**How to complete this task**
Copy every line of the records that includes the word "info".

**Exercise data**
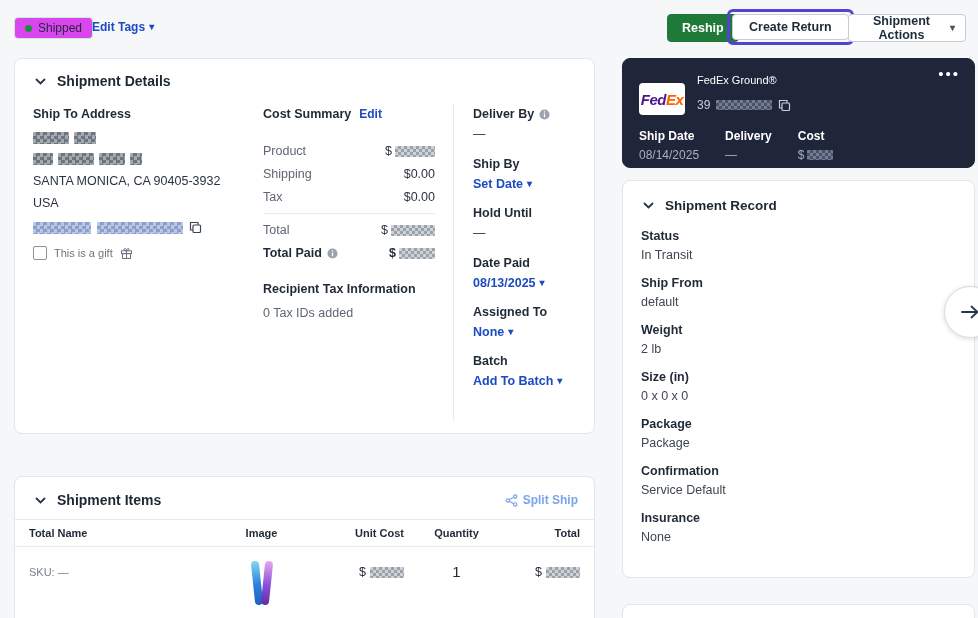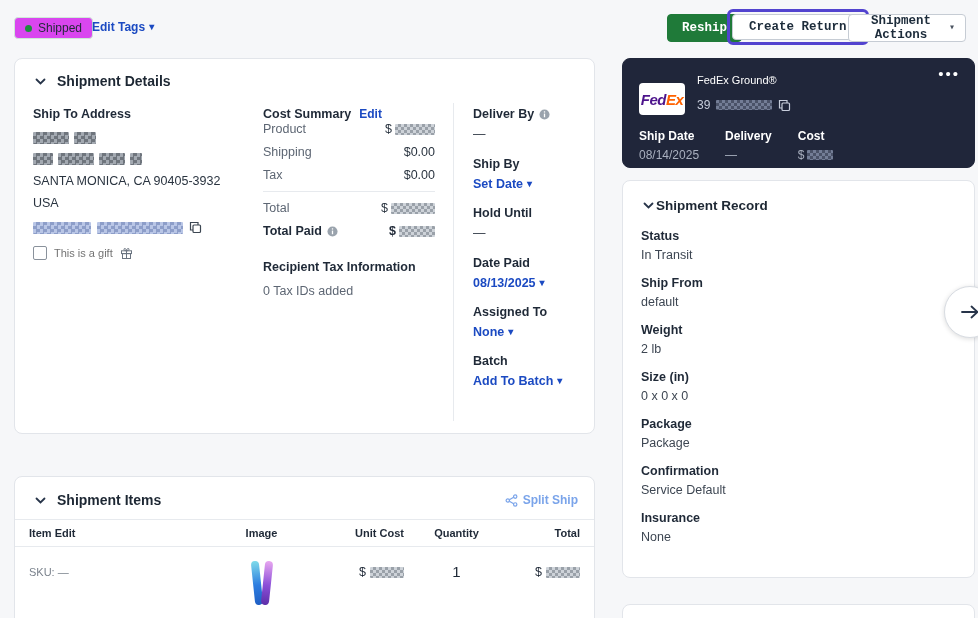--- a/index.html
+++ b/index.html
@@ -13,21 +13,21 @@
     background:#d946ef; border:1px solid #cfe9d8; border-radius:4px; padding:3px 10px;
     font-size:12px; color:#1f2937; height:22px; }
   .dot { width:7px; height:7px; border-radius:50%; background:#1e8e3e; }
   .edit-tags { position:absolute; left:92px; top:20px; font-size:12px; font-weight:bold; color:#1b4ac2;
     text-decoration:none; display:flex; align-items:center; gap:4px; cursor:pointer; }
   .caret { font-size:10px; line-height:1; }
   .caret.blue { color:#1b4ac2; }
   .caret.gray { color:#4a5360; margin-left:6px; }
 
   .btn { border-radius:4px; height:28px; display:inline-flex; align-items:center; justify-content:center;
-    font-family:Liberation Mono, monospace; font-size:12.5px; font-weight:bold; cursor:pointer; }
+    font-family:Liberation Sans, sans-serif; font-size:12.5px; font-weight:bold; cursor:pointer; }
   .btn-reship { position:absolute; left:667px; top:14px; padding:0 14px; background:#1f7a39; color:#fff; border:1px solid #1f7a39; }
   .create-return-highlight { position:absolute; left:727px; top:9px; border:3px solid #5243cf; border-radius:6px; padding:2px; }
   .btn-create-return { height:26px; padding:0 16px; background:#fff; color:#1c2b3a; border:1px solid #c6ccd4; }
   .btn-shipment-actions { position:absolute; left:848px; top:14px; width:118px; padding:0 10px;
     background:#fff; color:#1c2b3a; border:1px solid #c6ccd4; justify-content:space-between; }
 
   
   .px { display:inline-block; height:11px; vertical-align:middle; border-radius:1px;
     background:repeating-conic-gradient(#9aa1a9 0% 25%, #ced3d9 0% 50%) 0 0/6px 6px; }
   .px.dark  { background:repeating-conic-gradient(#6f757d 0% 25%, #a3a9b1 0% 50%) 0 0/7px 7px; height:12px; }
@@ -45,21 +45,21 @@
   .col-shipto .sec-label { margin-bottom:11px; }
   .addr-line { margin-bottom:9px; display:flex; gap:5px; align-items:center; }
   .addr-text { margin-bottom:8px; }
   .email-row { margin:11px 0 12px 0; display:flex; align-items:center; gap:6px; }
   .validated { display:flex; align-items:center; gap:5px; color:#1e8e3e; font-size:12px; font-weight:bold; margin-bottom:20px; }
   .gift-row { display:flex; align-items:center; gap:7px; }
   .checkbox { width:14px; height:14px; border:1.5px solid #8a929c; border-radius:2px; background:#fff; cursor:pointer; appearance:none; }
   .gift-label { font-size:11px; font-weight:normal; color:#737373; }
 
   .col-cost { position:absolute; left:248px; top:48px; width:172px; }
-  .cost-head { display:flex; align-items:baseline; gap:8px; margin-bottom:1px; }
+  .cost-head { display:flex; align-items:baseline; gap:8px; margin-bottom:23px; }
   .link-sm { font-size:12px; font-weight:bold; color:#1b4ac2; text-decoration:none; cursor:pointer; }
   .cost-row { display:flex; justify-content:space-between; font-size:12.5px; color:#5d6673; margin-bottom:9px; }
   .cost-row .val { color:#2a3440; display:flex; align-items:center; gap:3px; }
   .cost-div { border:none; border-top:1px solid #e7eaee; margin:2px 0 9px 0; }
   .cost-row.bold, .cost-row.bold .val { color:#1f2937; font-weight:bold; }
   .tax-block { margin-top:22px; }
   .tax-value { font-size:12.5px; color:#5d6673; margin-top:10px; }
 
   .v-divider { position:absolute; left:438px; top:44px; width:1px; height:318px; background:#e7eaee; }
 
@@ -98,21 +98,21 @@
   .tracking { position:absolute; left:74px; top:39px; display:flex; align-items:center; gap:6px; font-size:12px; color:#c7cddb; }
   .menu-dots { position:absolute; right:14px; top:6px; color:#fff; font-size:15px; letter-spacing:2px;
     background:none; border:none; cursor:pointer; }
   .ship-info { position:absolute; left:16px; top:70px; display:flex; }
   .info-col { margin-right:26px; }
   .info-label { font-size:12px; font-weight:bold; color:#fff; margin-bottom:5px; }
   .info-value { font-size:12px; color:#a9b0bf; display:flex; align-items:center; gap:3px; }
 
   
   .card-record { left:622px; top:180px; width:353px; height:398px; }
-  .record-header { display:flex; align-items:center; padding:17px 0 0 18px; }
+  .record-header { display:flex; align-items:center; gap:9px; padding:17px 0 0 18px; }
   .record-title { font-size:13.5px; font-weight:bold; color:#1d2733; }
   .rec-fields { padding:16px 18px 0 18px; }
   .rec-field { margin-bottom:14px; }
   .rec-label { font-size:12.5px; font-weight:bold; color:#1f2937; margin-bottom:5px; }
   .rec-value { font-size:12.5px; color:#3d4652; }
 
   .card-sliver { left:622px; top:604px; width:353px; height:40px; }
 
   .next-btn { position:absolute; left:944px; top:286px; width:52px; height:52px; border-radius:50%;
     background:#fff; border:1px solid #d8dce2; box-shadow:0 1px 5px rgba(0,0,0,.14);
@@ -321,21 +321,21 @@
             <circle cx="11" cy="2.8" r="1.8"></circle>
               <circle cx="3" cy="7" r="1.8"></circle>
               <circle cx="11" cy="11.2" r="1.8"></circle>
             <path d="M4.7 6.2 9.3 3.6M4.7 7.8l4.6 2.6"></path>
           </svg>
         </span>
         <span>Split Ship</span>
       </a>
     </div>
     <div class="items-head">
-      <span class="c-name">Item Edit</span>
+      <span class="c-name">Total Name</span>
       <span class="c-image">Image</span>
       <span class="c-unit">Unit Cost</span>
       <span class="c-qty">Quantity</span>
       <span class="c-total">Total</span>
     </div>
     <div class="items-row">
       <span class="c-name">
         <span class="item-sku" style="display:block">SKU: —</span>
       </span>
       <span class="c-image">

**Response area**
   .ship-info { position:absolute; left:16px; top:70px; display:flex; }
   .info-col { margin-right:26px; }
   .info-label { font-size:12px; font-weight:bold; color:#fff; margin-bottom:5px; }
   .info-value { font-size:12px; color:#a9b0bf; display:flex; align-items:center; gap:3px; }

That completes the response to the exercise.